Your assignment. Please, without any pictures, transcribe the lines from the one holding "10 | start speed: 916.43 -> 916.46" to the end of the listing, both ends included.

Raw data.
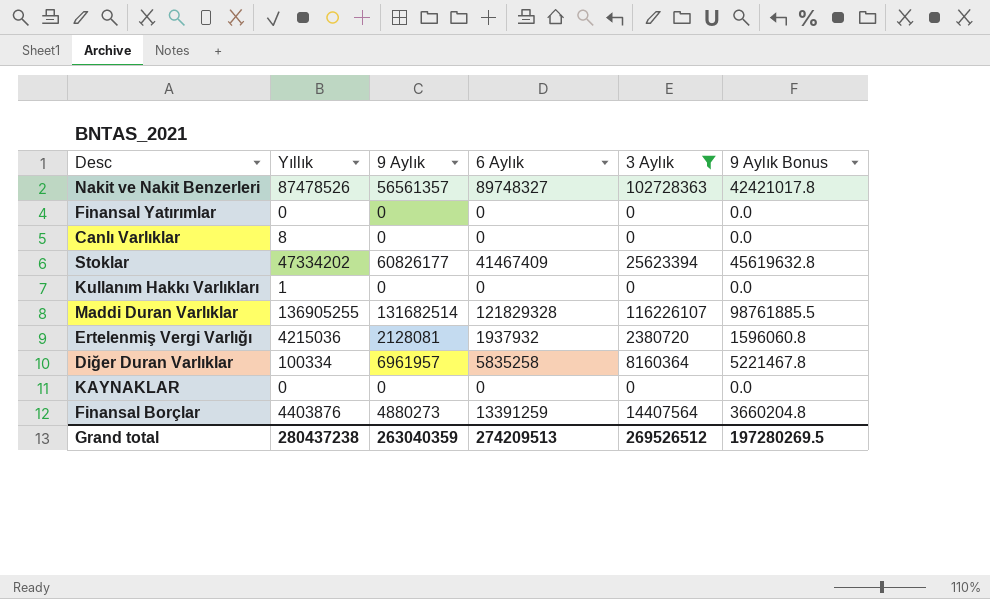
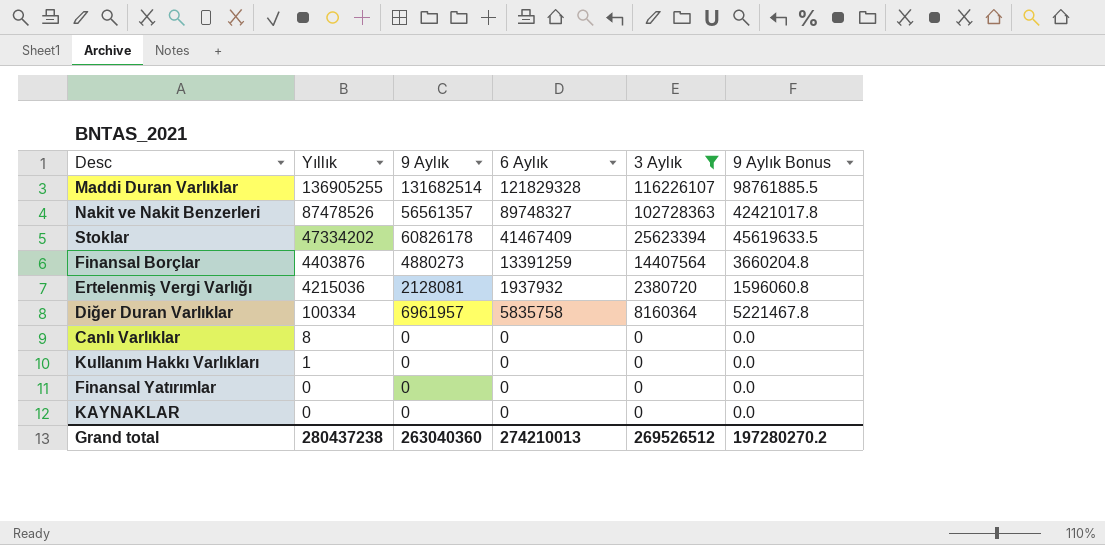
row order: none -> Yıllık descending
Stoklar | 9 Aylık: 60826177 -> 60826178
Stoklar | 9 Aylık Bonus: 45619632.8 -> 45619633.5
Diğer Duran Varlıklar | 6 Aylık: 5835258 -> 5835758
Grand total | 9 Aylık: 263040359 -> 263040360
Grand total | 6 Aylık: 274209513 -> 274210013
Grand total | 9 Aylık Bonus: 197280269.5 -> 197280270.2

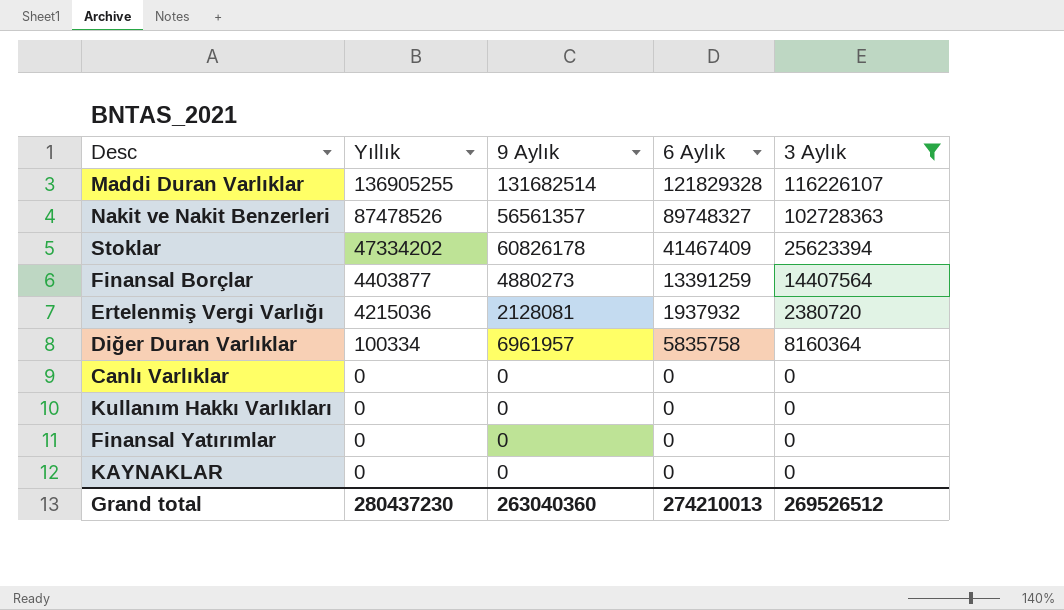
column 9 Aylık Bonus | formula: [9 Aylık] * 0.75 -> none
Finansal Borçlar | Yıllık: 4403876 -> 4403877
Canlı Varlıklar | Yıllık: 8 -> 0
Kullanım Hakkı Varlıkları | Yıllık: 1 -> 0
Grand total | Yıllık: 280437238 -> 280437230

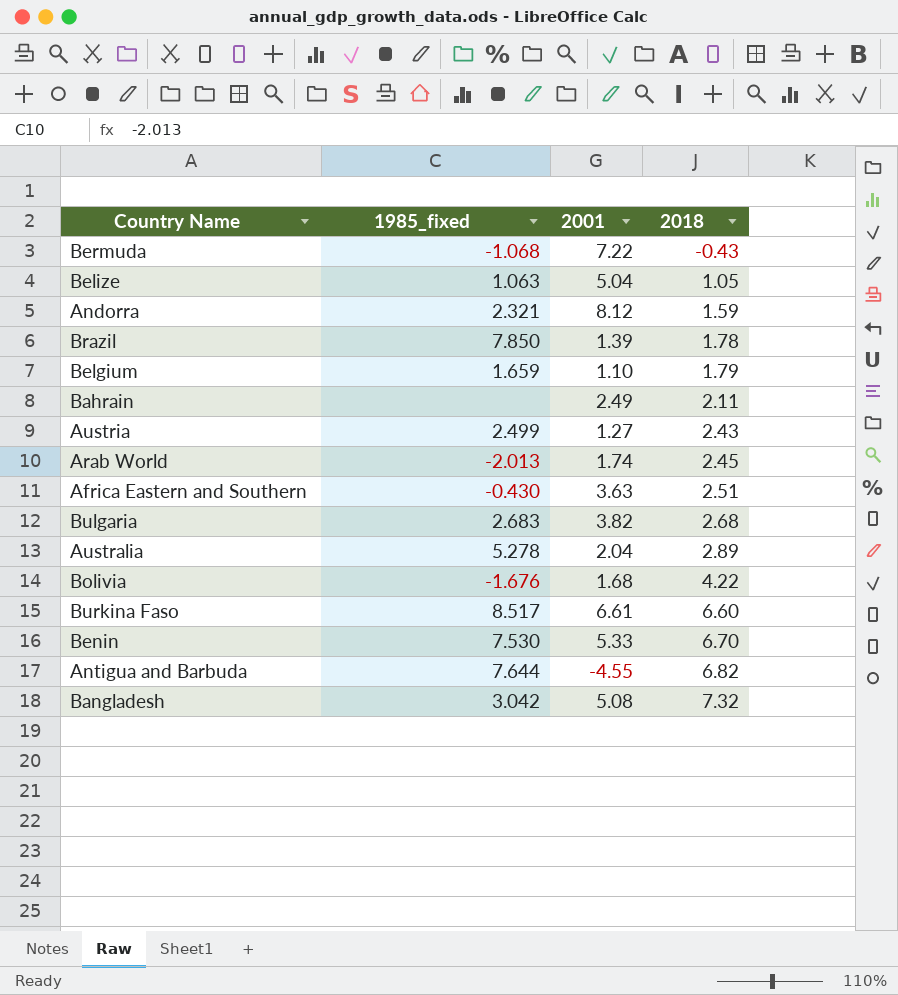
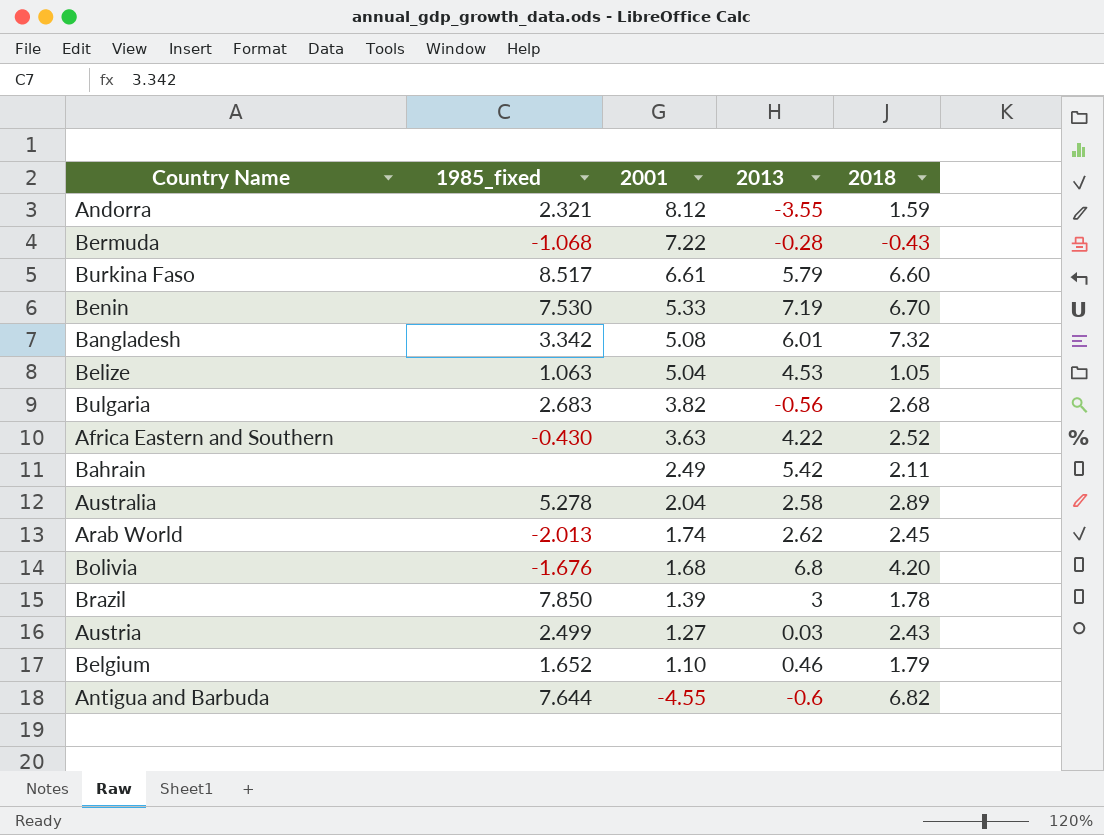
row order: 2018 ascending -> 2001 descending
column 2013 | position: none -> 4
Bangladesh | 1985_fixed: 3.042 -> 3.342
Africa Eastern and Southern | 2018: 2.51 -> 2.52
Bolivia | 2018: 4.22 -> 4.20
Belgium | 1985_fixed: 1.659 -> 1.652

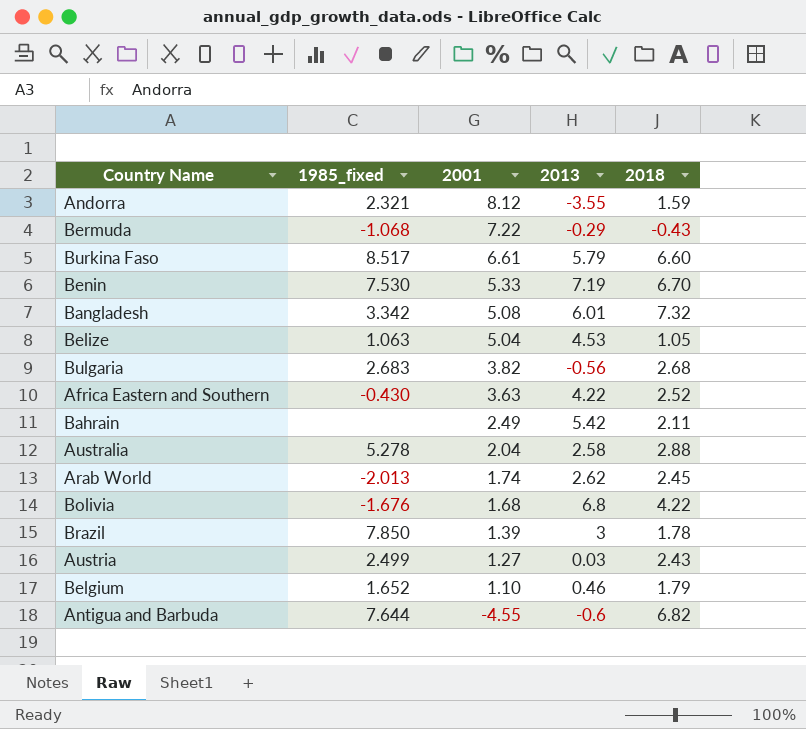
Bermuda | 2013: -0.28 -> -0.29
Australia | 2018: 2.89 -> 2.88
Bolivia | 2018: 4.20 -> 4.22

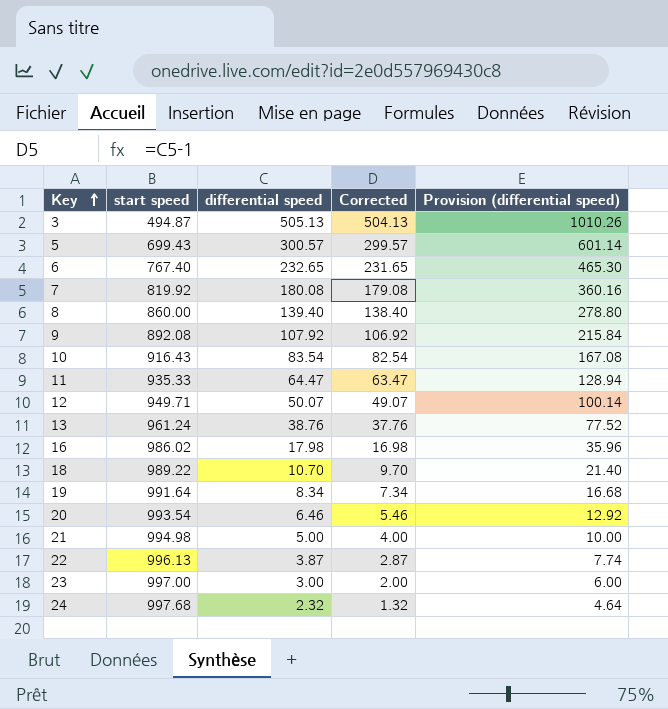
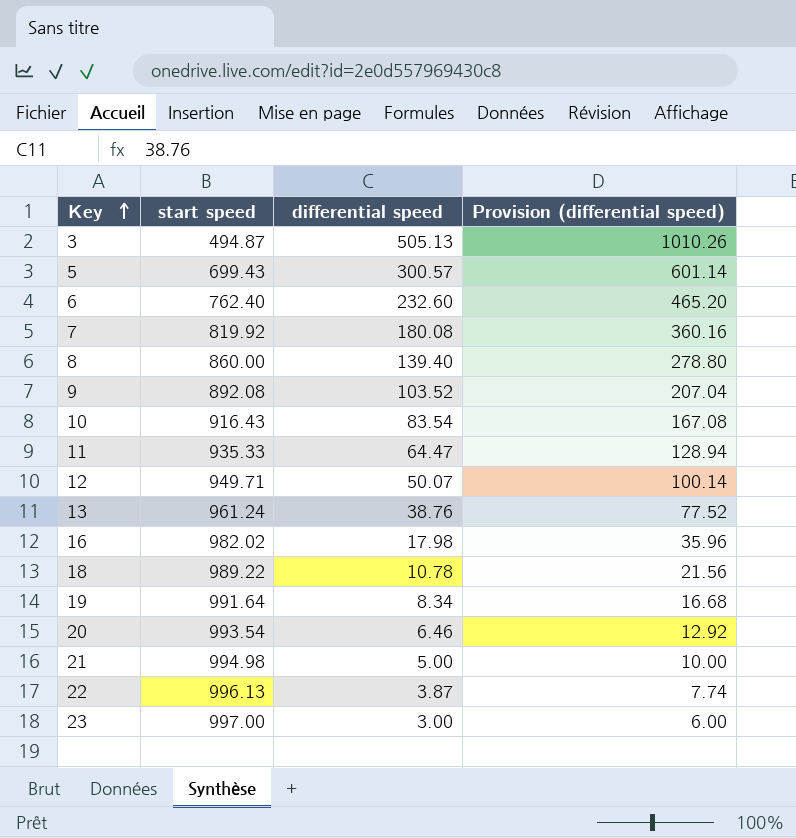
column Corrected | formula: [differential speed] - 1 -> none
row 24: 997.68 | 2.32 | 1.32 | 4.64 -> none
6 | start speed: 767.40 -> 762.40
6 | differential speed: 232.65 -> 232.60
6 | Provision (differential speed): 465.30 -> 465.20
9 | differential speed: 107.92 -> 103.52
9 | Provision (differential speed): 215.84 -> 207.04
16 | start speed: 986.02 -> 982.02
18 | differential speed: 10.70 -> 10.78
18 | Provision (differential speed): 21.40 -> 21.56

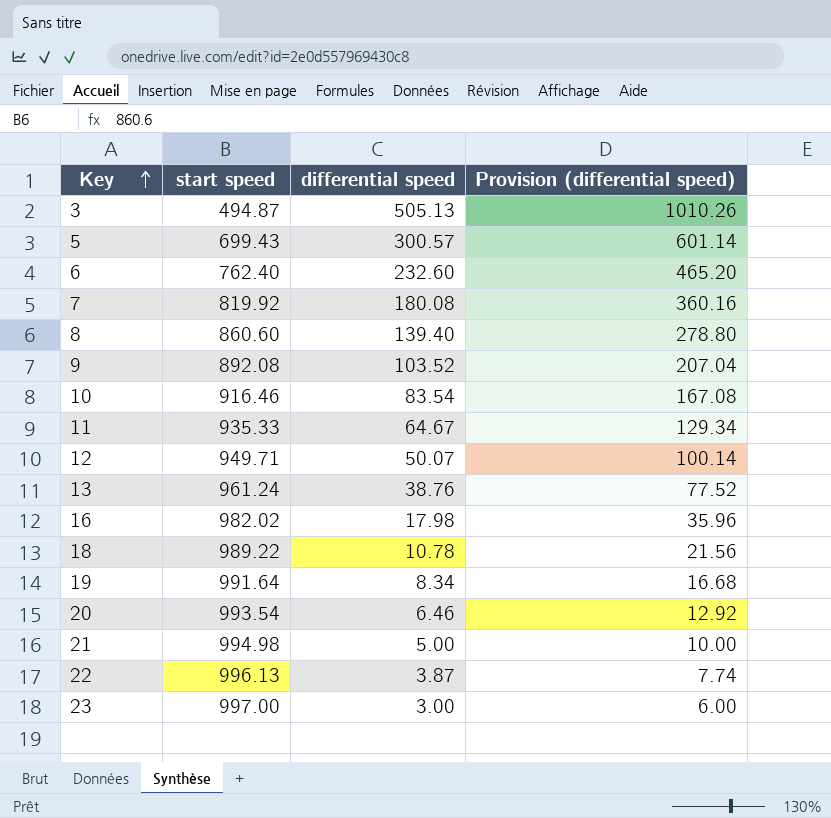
8 | start speed: 860.00 -> 860.60
10 | start speed: 916.43 -> 916.46
11 | differential speed: 64.47 -> 64.67
11 | Provision (differential speed): 128.94 -> 129.34

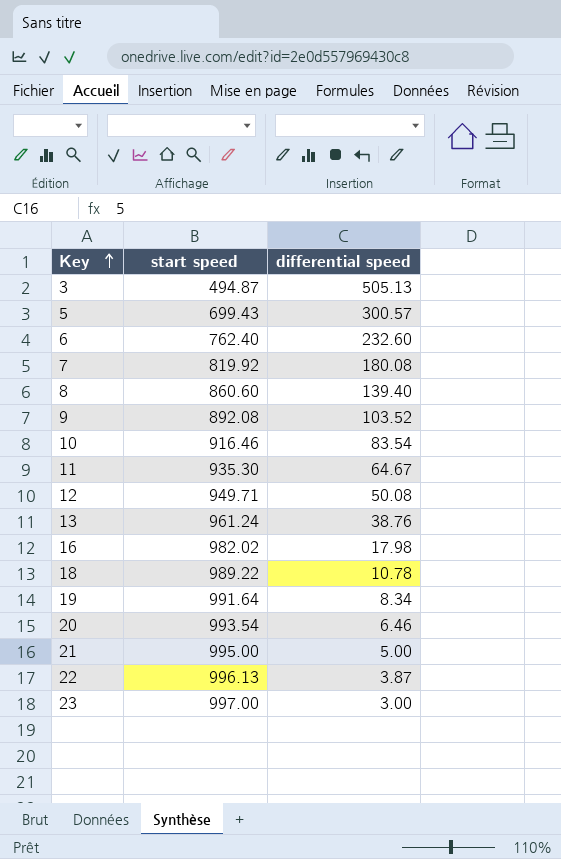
column Provision (differential speed) | formula: [differential speed] * 2 -> none
11 | start speed: 935.33 -> 935.30
12 | differential speed: 50.07 -> 50.08
21 | start speed: 994.98 -> 995.00

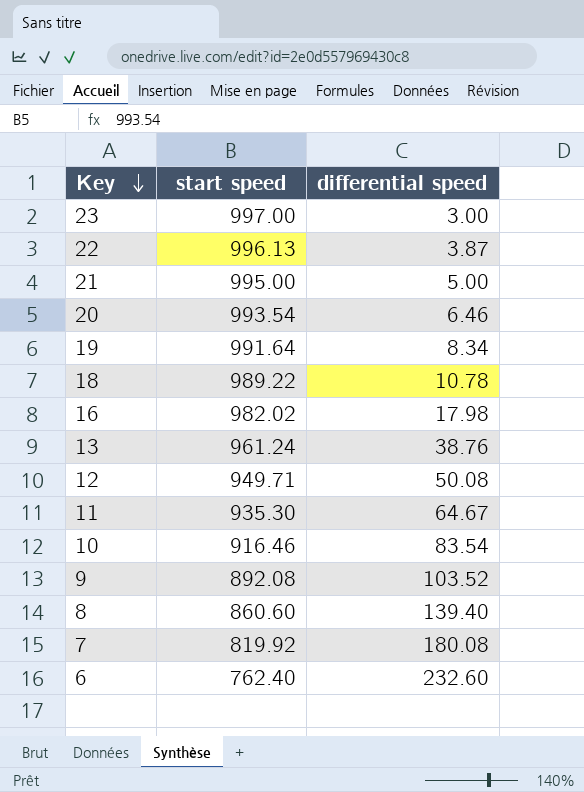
row order: Key ascending -> Key descending
row 3: 494.87 | 505.13 -> none
row 5: 699.43 | 300.57 -> none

Answer below.
10 | start speed: 916.43 -> 916.46
11 | differential speed: 64.47 -> 64.67
11 | Provision (differential speed): 128.94 -> 129.34

column Provision (differential speed) | formula: [differential speed] * 2 -> none
11 | start speed: 935.33 -> 935.30
12 | differential speed: 50.07 -> 50.08
21 | start speed: 994.98 -> 995.00

row order: Key ascending -> Key descending
row 3: 494.87 | 505.13 -> none
row 5: 699.43 | 300.57 -> none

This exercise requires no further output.